Lizzie valentine Jul 2015
Being 22 to struggle each day I was down, depressed felt all alone. My boyfriend had strayed away with other things. I had to leave, id had enough of the greif. He wanted me back but I was finding my feet a week after that I was in disbelief. He told me something that he'd hidden away but it come back and caught up with him killed us both in a way. I had my dog driving home after work it was 3 years anniversary that day. Got to the door strangers every where I stand with the news that I did not want to hear. I5 years ago 25th of July I still think of him  he hanged himself cause of a secret he kept he was ***** at 11 by a 19 year old man.  The people that's left hearts broken angry with everything. I know he's at peace he lived in a place for 15 years broken inside had a face that smiled everyday but that evil come back would not go away embarrassed and broken.

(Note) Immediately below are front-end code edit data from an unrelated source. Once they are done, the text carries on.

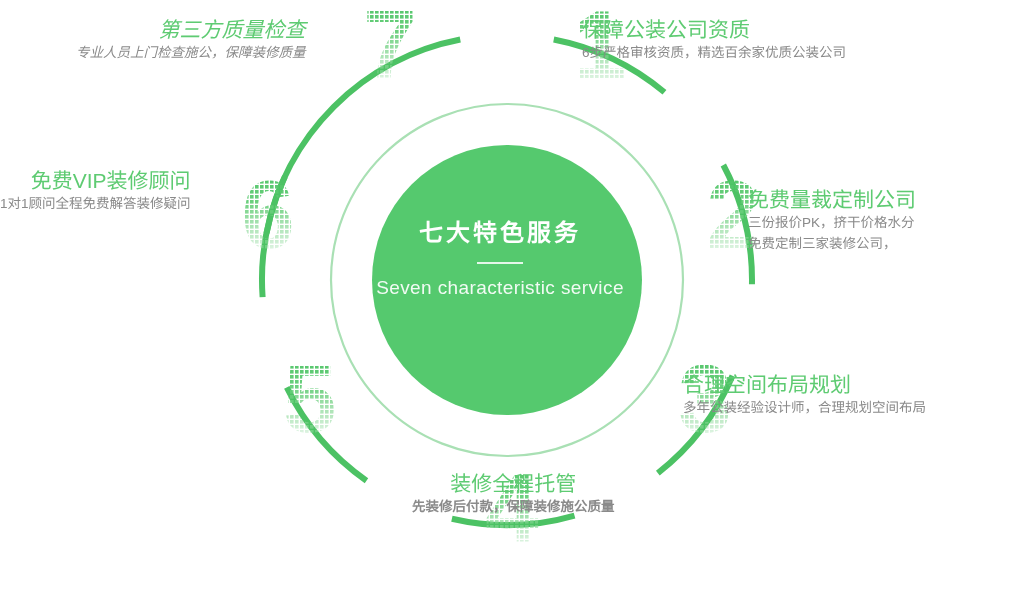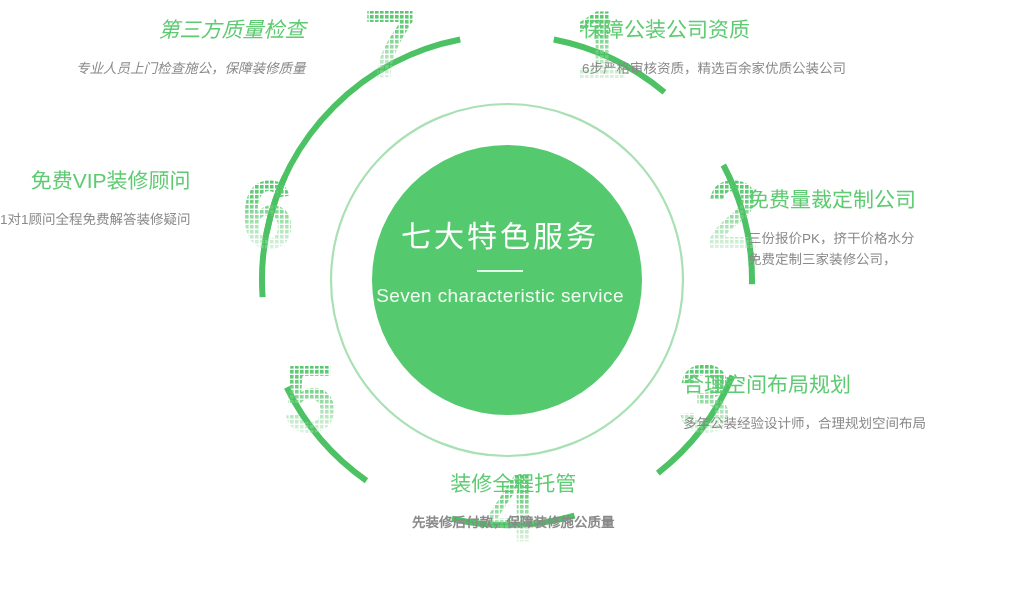--- a/index.html
+++ b/index.html
@@ -83,7 +83,7 @@
     color: #8a8a8a;
     line-height: 1.55;
     white-space: nowrap;
-    margin-top: 17px;
+    margin-top: 1px;
   }
 
   

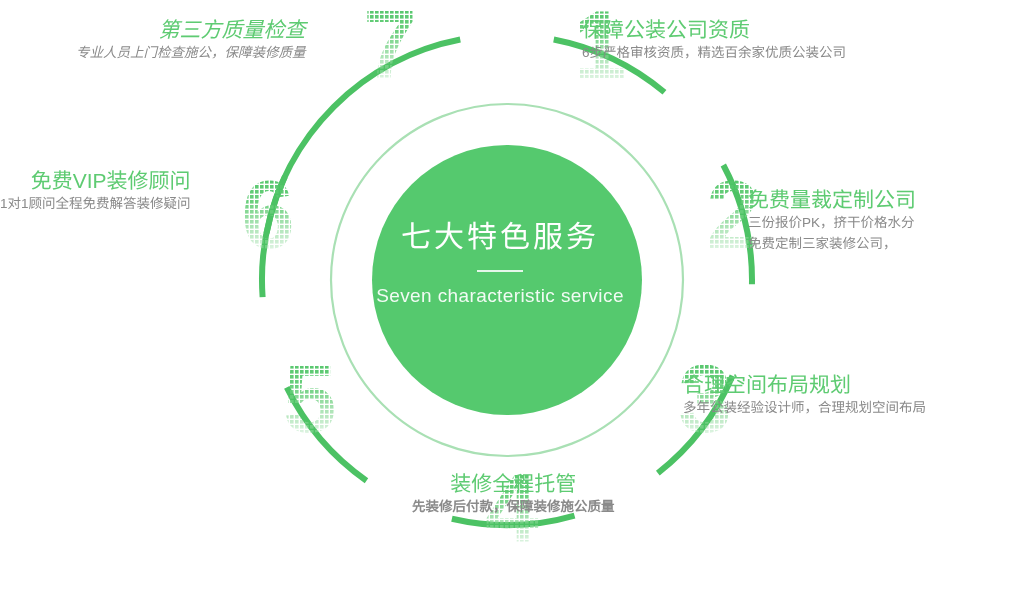--- a/index.html
+++ b/index.html
@@ -38,11 +38,11 @@
     pointer-events: none;
   }
   .hub-title {
-    font-size: 30px;
+    font-size: 24px;
     color: #ffffff;
     letter-spacing: 3px;
     line-height: 1.25;
-    font-weight: normal;
+    font-weight: bold;
   }
   .hub-rule {
     width: 46px;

The secret he kept took my man away, never hide bad things cause your never alone if he'd maybe told me at the start he'd  be here today.     MISS U EVERY DAY BUT I KNOW YOU WILL BE THERE, WAITING AT THE GATE WHEN MY TIME IS UP TO MAKE UP THE YEARS, THAT WE LOST. BEN AT YOUR SIDE WAGGING HIS TAIL NEVER TO BE ALONE AGAIN. ***
Never keep bad ordeals to yourself confined in someone. My man would have maybe be here today it wasn't a cowardly way out the only coward is his abuser. It's my heart that has never really healed but i have my little girl that keeps me alive and makes life worth getting up for. Try stay strong there is always  hard times but someone to help is never far away.